[Work instructions] This exercise requires an exact output of the listing, images omitted.

[Exercise inputs]

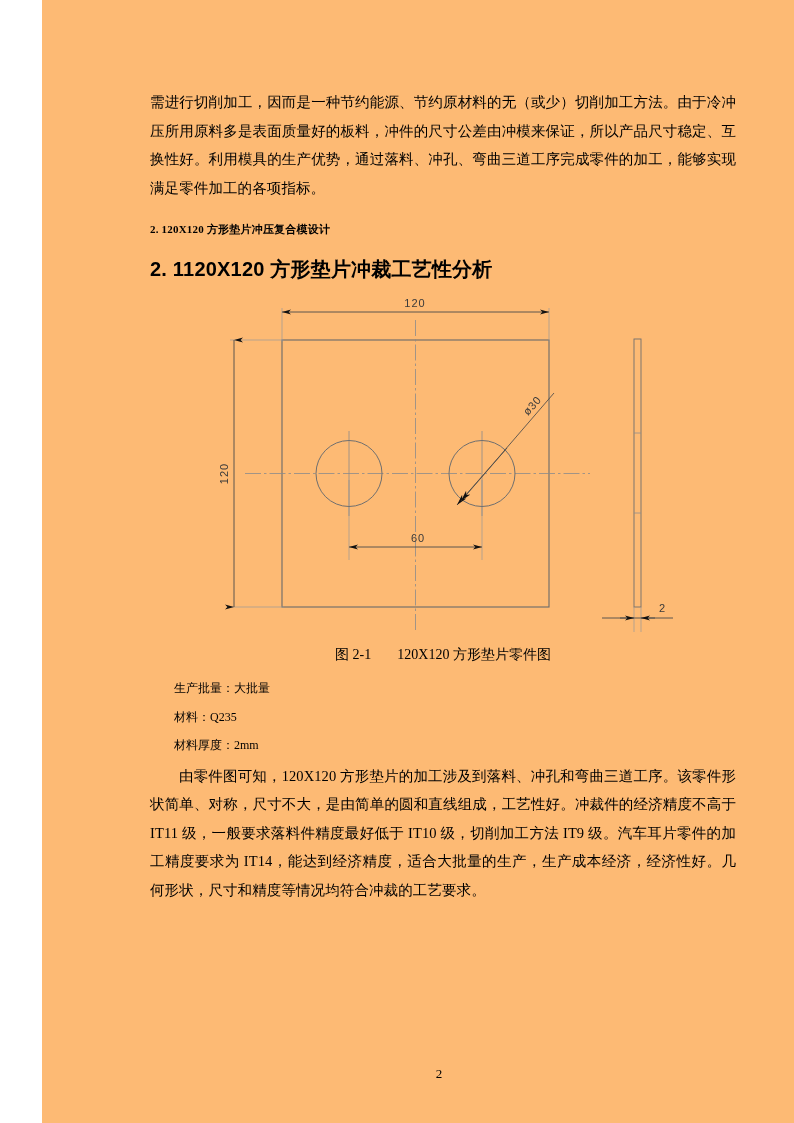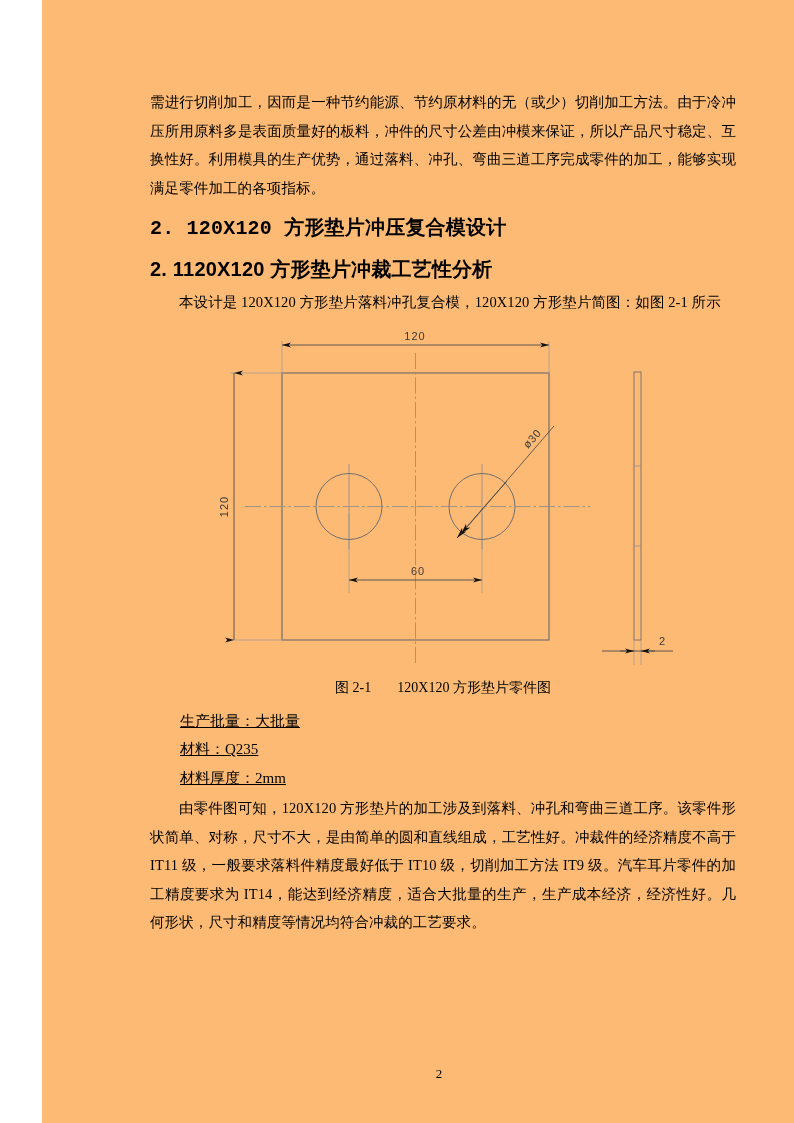--- a/index.html
+++ b/index.html
@@ -33,23 +33,23 @@
     text-align: justify;
     text-justify: inter-character;
     margin: 0;
     letter-spacing: 0.1px;
   }
   .body-para.indent {
     text-indent: 2em;
   }
   
   .h-sec {
-    font-family: Liberation Mono, monospace;
+    font-family: Liberation Serif, serif;
     font-weight: bold;
-    font-size: 20px;
+    font-size: 11px;
     line-height: 30px;
     margin: 12px 0 4px 0;
     letter-spacing: 0.2px;
   }
   .h-sub {
     font-family: Liberation Sans, sans-serif;
     font-weight: bold;
     font-size: 20px;
     line-height: 30px;
     margin: 10px 0 4px 0;
@@ -72,25 +72,24 @@
     font-size: 14px;
     line-height: 26px;
     margin: 2px 0 6px 0;
     font-family: Liberation Serif, serif;
   }
   .fig-caption .cap-num {
     margin-right: 26px;
   }
   
   .spec-line {
-    font-size: 15px;
+    font-size: 12px;
     line-height: 28.5px;
     margin: 0;
     padding-left: 2em;
-    text-decoration: underline;
   }
   
   .page-number {
     position: absolute;
     left: 0;
     right: 0;
     top: 1066px;
     text-align: center;
     font-size: 13px;
     color: #000;
@@ -105,21 +104,20 @@
 <div class="page">
 
   <div class="content">
 
     <p class="body-para">需进行切削加工，因而是一种节约能源、节约原材料的无（或少）切削加工方法。由于冷冲压所用原料多是表面质量好的板料，冲件的尺寸公差由冲模来保证，所以产品尺寸稳定、互换性好。利用模具的生产优势，通过落料、冲孔、弯曲三道工序完成零件的加工，能够实现满足零件加工的各项指标。</p>
 
     <h2 class="h-sec">2. 120X120 方形垫片冲压复合模设计</h2>
 
     <h3 class="h-sub">2. 1120X120 方形垫片冲裁工艺性分析</h3>
 
-    <p class="body-para indent">本设计是 120X120 方形垫片落料冲孔复合模，120X120 方形垫片简图：如图 2-1 所示</p>
 
     <div class="figure-wrap">
       <svg class="figure-svg" width="586" height="348" viewBox="0 0 586 348">
 
         <defs>
           <marker id="arrIn" markerWidth="10" markerHeight="8" refX="9" refY="4" orient="auto" markerUnits="userSpaceOnUse">
             <path d="M9,4 L0,1.6 L2.4,4 L0,6.4 Z" fill="#111"></path>
           </marker>
           <marker id="arrOut" markerWidth="10" markerHeight="8" refX="1" refY="4" orient="auto" markerUnits="userSpaceOnUse">
             <path d="M1,4 L10,1.6 L7.6,4 L10,6.4 Z" fill="#111"></path>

[Solution to the problem]
--- a/index.html
+++ b/index.html
@@ -33,23 +33,23 @@
     text-align: justify;
     text-justify: inter-character;
     margin: 0;
     letter-spacing: 0.1px;
   }
   .body-para.indent {
     text-indent: 2em;
   }
   
   .h-sec {
-    font-family: Liberation Mono, monospace;
+    font-family: Liberation Serif, serif;
     font-weight: bold;
-    font-size: 20px;
+    font-size: 11px;
     line-height: 30px;
     margin: 12px 0 4px 0;
     letter-spacing: 0.2px;
   }
   .h-sub {
     font-family: Liberation Sans, sans-serif;
     font-weight: bold;
     font-size: 20px;
     line-height: 30px;
     margin: 10px 0 4px 0;
@@ -72,25 +72,24 @@
     font-size: 14px;
     line-height: 26px;
     margin: 2px 0 6px 0;
     font-family: Liberation Serif, serif;
   }
   .fig-caption .cap-num {
     margin-right: 26px;
   }
   
   .spec-line {
-    font-size: 15px;
+    font-size: 12px;
     line-height: 28.5px;
     margin: 0;
     padding-left: 2em;
-    text-decoration: underline;
   }
   
   .page-number {
     position: absolute;
     left: 0;
     right: 0;
     top: 1066px;
     text-align: center;
     font-size: 13px;
     color: #000;
@@ -105,21 +104,20 @@
 <div class="page">
 
   <div class="content">
 
     <p class="body-para">需进行切削加工，因而是一种节约能源、节约原材料的无（或少）切削加工方法。由于冷冲压所用原料多是表面质量好的板料，冲件的尺寸公差由冲模来保证，所以产品尺寸稳定、互换性好。利用模具的生产优势，通过落料、冲孔、弯曲三道工序完成零件的加工，能够实现满足零件加工的各项指标。</p>
 
     <h2 class="h-sec">2. 120X120 方形垫片冲压复合模设计</h2>
 
     <h3 class="h-sub">2. 1120X120 方形垫片冲裁工艺性分析</h3>
 
-    <p class="body-para indent">本设计是 120X120 方形垫片落料冲孔复合模，120X120 方形垫片简图：如图 2-1 所示</p>
 
     <div class="figure-wrap">
       <svg class="figure-svg" width="586" height="348" viewBox="0 0 586 348">
 
         <defs>
           <marker id="arrIn" markerWidth="10" markerHeight="8" refX="9" refY="4" orient="auto" markerUnits="userSpaceOnUse">
             <path d="M9,4 L0,1.6 L2.4,4 L0,6.4 Z" fill="#111"></path>
           </marker>
           <marker id="arrOut" markerWidth="10" markerHeight="8" refX="1" refY="4" orient="auto" markerUnits="userSpaceOnUse">
             <path d="M1,4 L10,1.6 L7.6,4 L10,6.4 Z" fill="#111"></path>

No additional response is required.